Ah - so probably just that then?

I suppose it is equally at risk of going the other way, the weather being what it is.

Do you know if their contingency generation (the stuff they paid £123million for) is factored into the surplus calculation? Or is it kept in a dark room as truly emergency fallback?

Reply to
Tim Watts

Its factored in. Well sort of. I think the margin is what is available before any 'emergency measures' are put in place, which can range from asking customers on cheap tariffs to switch off, all the way up to asking anyone with a genny to fire it up to keep the grid going, and then the rolling blackouts.

There are two separate margin figures so maybe one is the 'before emergency measures' and the other is after...

Reply to
The Natural Philosopher

Thank you - that's most interesting :)

I was wondering why there were 2 lines that were similar...

Reply to
Tim Watts

To be honest I don't actually know. IITRC 'The Other Mike' is the ex-CEGB person who might know.

Reply to
The Natural Philosopher

BTW Frequency down at 49.95Hz and CCGT pegged to the end stop at 25.14GW on a 25GW scale (actually it seems to be reading a bit low).

12.30 6/12/16

I expect they are praying for deliverance on Wednesday when the mild weather returns.

Reply to
Martin Brown

At least the French nukes will be coming back on line, according to th eTimes today.

Reply to
Tim Streater

And they'd got money to piss away on "solar roadways" which even the PV industry is against as they know it'll end-up as bad rep for solar.

Reply to
Andy Burns

Thought nukes worked 24/7? Isn't that the whole point in them?

Reply to
Dave Plowman (News)

They do, Dave. But occasionally they, like any piece of kit, need to be inspected.

Reply to
Tim Streater

Right. In the middle of a cold snap. What was that about wind power not working when needed?

Reply to
Dave Plowman (News)

It might not be cold in France, for all I know. There was some business about unexpected amounts of carbon in some steel components which they have been looking into. I think they're testing at a dozen or so sites and seven have now had the all-clear.

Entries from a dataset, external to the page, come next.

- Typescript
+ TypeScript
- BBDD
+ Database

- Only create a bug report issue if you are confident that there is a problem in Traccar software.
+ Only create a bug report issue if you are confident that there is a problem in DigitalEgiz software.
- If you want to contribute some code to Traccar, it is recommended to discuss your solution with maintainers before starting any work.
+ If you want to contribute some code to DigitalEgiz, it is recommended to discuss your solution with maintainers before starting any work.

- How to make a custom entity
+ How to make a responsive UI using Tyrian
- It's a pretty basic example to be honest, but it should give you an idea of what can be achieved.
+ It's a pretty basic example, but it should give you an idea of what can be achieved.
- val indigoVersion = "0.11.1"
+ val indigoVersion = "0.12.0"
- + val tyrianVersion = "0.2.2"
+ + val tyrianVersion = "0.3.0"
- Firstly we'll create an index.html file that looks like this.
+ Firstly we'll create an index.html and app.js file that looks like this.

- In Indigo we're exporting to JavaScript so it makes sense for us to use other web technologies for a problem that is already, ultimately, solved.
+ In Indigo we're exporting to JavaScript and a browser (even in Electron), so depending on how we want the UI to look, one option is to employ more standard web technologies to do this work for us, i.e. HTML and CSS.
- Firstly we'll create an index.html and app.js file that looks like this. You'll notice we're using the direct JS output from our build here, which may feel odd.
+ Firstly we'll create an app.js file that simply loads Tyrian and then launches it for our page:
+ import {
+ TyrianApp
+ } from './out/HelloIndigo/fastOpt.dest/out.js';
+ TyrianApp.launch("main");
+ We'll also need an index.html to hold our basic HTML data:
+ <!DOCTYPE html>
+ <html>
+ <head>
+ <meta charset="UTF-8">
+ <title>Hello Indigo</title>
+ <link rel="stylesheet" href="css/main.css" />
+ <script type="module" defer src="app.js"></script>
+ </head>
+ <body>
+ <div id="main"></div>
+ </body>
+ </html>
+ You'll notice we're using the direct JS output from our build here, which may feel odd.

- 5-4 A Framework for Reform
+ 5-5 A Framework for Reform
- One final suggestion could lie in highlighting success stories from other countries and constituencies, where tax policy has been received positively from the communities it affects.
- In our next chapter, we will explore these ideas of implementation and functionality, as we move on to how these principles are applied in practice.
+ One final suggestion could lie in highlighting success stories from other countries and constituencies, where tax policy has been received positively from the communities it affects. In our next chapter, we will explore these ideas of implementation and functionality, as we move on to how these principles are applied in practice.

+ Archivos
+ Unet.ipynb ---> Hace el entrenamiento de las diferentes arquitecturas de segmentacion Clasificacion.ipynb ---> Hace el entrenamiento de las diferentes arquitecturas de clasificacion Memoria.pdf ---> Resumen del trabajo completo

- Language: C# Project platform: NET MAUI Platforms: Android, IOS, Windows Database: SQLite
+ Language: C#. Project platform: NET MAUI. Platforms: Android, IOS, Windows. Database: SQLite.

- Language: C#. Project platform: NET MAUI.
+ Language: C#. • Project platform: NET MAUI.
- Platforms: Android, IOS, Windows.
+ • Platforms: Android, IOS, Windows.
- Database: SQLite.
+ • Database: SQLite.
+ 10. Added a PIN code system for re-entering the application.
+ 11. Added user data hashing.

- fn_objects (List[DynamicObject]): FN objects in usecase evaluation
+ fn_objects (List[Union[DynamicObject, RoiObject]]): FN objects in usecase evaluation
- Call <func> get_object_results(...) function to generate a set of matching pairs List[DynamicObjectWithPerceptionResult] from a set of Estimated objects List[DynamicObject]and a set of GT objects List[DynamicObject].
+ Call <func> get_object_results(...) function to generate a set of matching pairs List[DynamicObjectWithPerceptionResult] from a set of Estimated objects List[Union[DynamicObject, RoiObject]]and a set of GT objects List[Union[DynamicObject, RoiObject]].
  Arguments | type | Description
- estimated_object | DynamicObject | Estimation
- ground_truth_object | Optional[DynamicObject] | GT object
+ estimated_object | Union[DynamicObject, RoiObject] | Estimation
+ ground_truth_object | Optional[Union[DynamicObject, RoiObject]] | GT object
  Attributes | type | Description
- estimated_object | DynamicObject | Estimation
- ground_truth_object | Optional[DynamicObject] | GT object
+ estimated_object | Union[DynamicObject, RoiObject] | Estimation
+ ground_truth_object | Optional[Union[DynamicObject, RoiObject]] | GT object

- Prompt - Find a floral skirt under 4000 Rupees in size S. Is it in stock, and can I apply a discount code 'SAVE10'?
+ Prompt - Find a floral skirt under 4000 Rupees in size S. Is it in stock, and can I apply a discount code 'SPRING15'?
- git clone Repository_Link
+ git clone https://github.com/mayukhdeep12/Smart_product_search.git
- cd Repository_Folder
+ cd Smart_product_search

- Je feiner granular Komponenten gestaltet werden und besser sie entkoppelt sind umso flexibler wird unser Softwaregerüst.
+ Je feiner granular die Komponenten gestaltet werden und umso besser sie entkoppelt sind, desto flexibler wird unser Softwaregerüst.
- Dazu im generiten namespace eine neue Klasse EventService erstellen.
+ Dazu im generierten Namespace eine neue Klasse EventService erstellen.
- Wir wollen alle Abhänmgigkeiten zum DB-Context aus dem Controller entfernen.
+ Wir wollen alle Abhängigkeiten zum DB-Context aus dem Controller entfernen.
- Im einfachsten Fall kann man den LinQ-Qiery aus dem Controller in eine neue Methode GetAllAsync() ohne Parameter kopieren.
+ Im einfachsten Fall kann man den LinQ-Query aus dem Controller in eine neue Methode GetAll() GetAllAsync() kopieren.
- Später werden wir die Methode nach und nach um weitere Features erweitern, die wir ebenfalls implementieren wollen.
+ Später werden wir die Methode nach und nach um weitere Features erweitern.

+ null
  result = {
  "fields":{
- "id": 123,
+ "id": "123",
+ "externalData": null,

Note that now, unlike wind, they'll be back producing the amount of power that it says on the tin.

And why are you getting so het up about it for anyway? Someone put termites in your porridge?

Reply to
Tim Streater

Just enjoying a laugh at your expense.

Reply to
Dave Plowman (News)

Not in France they don't.

Volts down to 225 in Sussex. Always used to be 242, then about 5 years ago it *suddenly* dropped to exactly 230 V.

Not a problem, and the Woolworths 60 watt 240V bulb that the previous owners left in the bathroom (in 1991) is still working. All I need to do is wipe off the dust occasionally.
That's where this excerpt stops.